Making Java app behavior consistent in different environments
The behaviour of a process is usually partly dependent on the environment where the process is being executed. Namely, the default time zone, line separator, locale, charset are picked by a JDK1 from the environment in which it is being used, which is usually an operating system's shell (whether a command-line interface (CLI) or a graphical user interface (GUI)). If we are developing a CLI utility that is used primarily in conjunction with other CLI utilities, e.g., as part of a Bash pipeline, it may be important for such an application to behave in accordance with the environment to improve interoperability with other utilities. However, if we are developing an application that is supposed to run on its own, we may want to make it behave the same way in different environments. The Java SE API allows to explicitly specify all the aforementioned, thus, overriding the default values defined by the environment, for example:
LocalDateTime.now()
vs.LocalDateTime.now(ZoneId zone)
see also "Pitfalls with JDBCPreparedStatement.setTimestamp
/ResultSet.getTimestamp
"String.lines()
vs.Scanner.useDelimiter(Pattern pattern)
.tokens()
String.format(String format, Object... args)
vs.String.format(Locale l, String format, Object... args)
PrintStream(OutputStream out, boolean autoFlush)
vs.PrintStream(OutputStream out, boolean autoFlush, Charset charset)
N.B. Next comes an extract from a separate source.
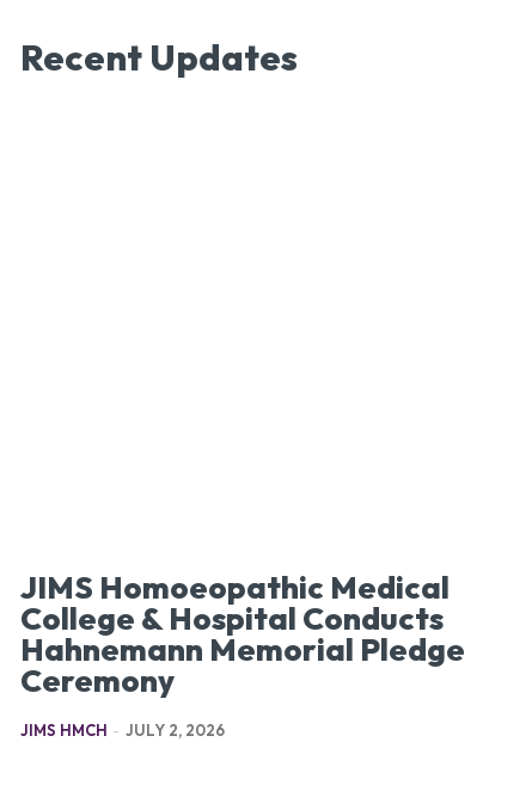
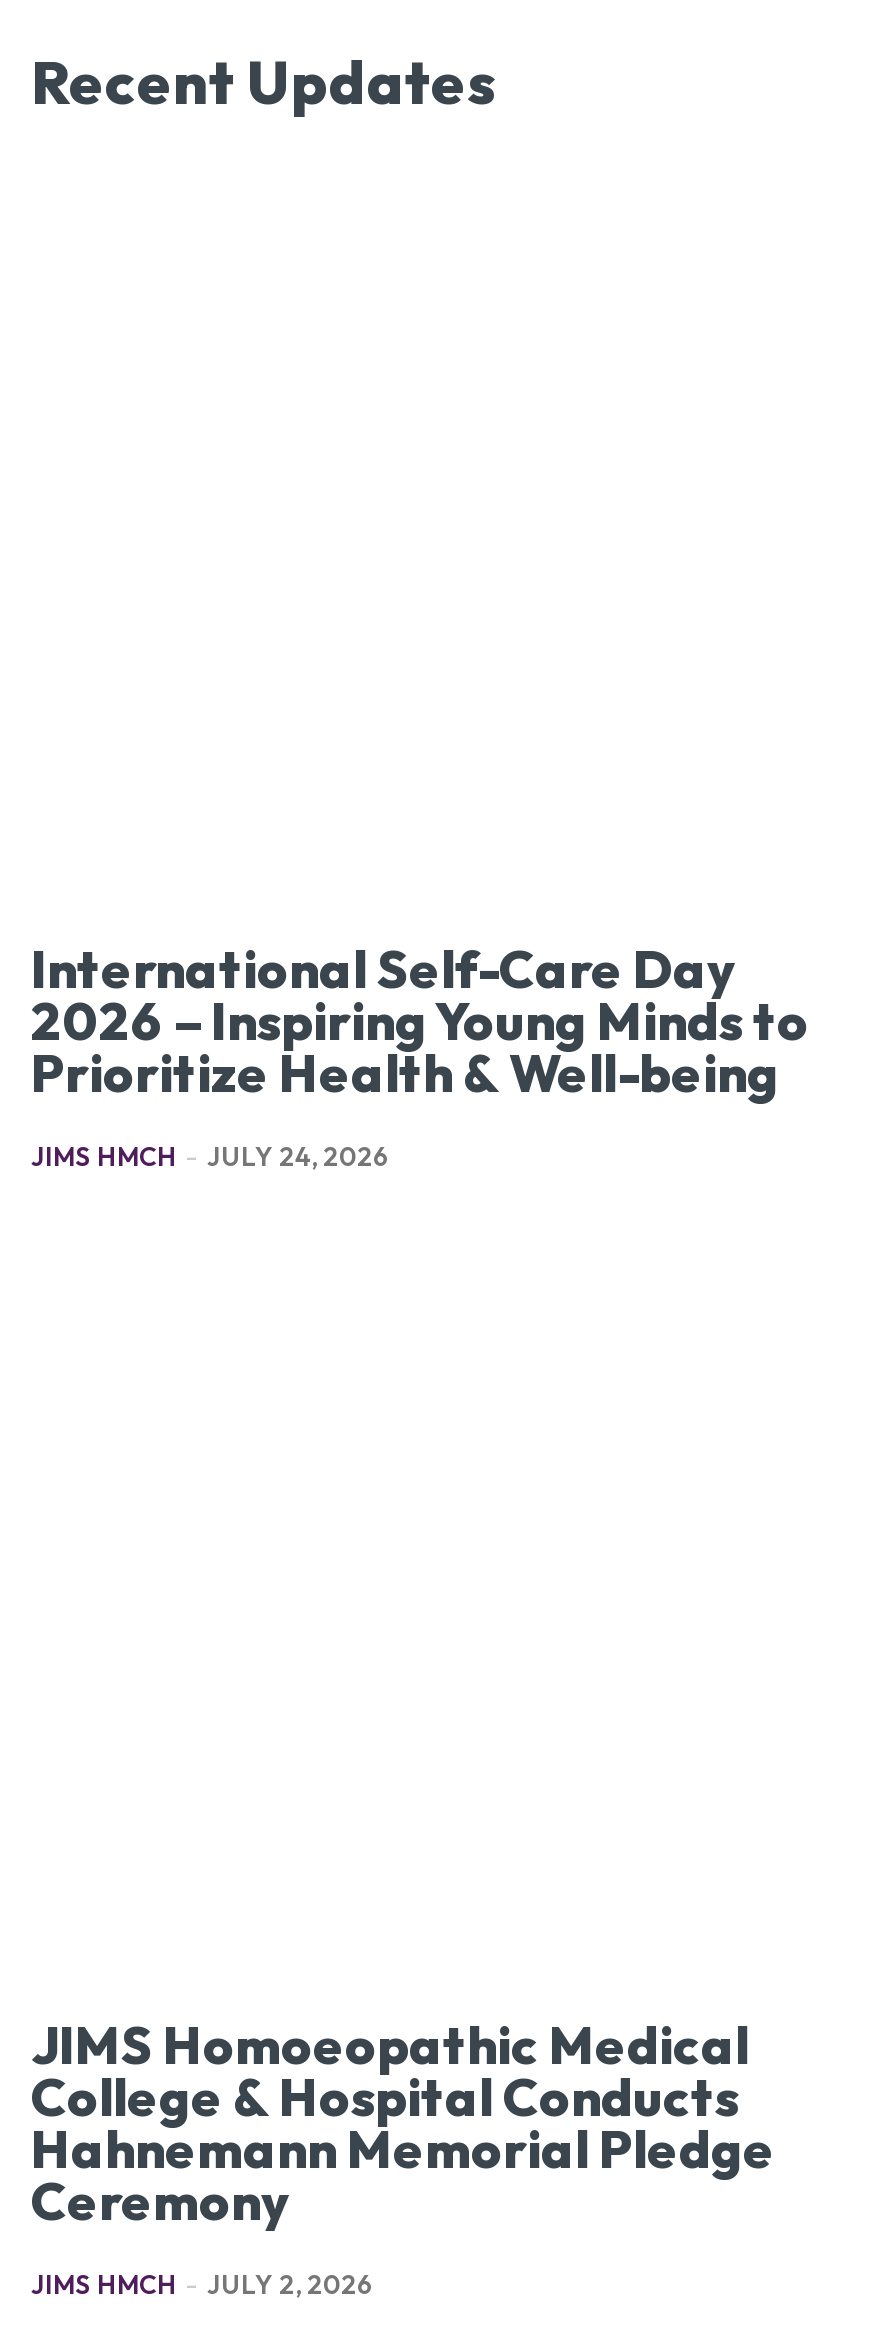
none -> [31,935,809,1171] International Self-Care Day | 2026 – Inspiring Young Minds to | Prioritize Health & Well-being | JIMS HMCH - JULY 24, 2026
However, in any complex project programmers often forget to explicitly specify the environment-specific values. It is also not very convenient to always have to specify them explicitly, and may not always be possible when using 3rd-party APIs. So it is worth specifying environment-independent application-wide defaults at least as a safeguard mechanism.
Contents
Setting defaults
Time zone
The default java.util.TimeZone
is accessible via the methods
TimeZone.getDefault()
/TimeZone.setDefault(TimeZone zone)
,
and can be set as shown below
TimeZone.setDefault(TimeZone.getTimeZone(ZoneId.from(ZoneOffset.UTC)));
Line separator
Any string/text is simply a sequence of abstract characters. A line is a concept that is not intrinsic to a string/text and is rather added on top of it as a basic way to markup the text for the purpose of separating different pieces from each other to facilitate human perception. On paper or on a screen we display different lines by spatially separating them. In a logical system, the information about where a line ends is represented by specially designated control, a.k.a. non-printing/nongraphic, characters or sequences of them, called line separators, injected in the text.
The Java SE API provides two ways of accessing the default line separator: either directly via the standard line.separator
Java system property
or by using the method java.lang.System.lineSeparator()
.
Note that the method System.getProperties()
states
"Changing a standard system property may have unpredictable results unless otherwise specified. Property values may be cached during initialization or on first use. Setting a standard property after initialization … may not have the desired effect."
So the only reliable way of setting the default line separator is by specifying the value of the line.separator
Java system property when starting a JVM process.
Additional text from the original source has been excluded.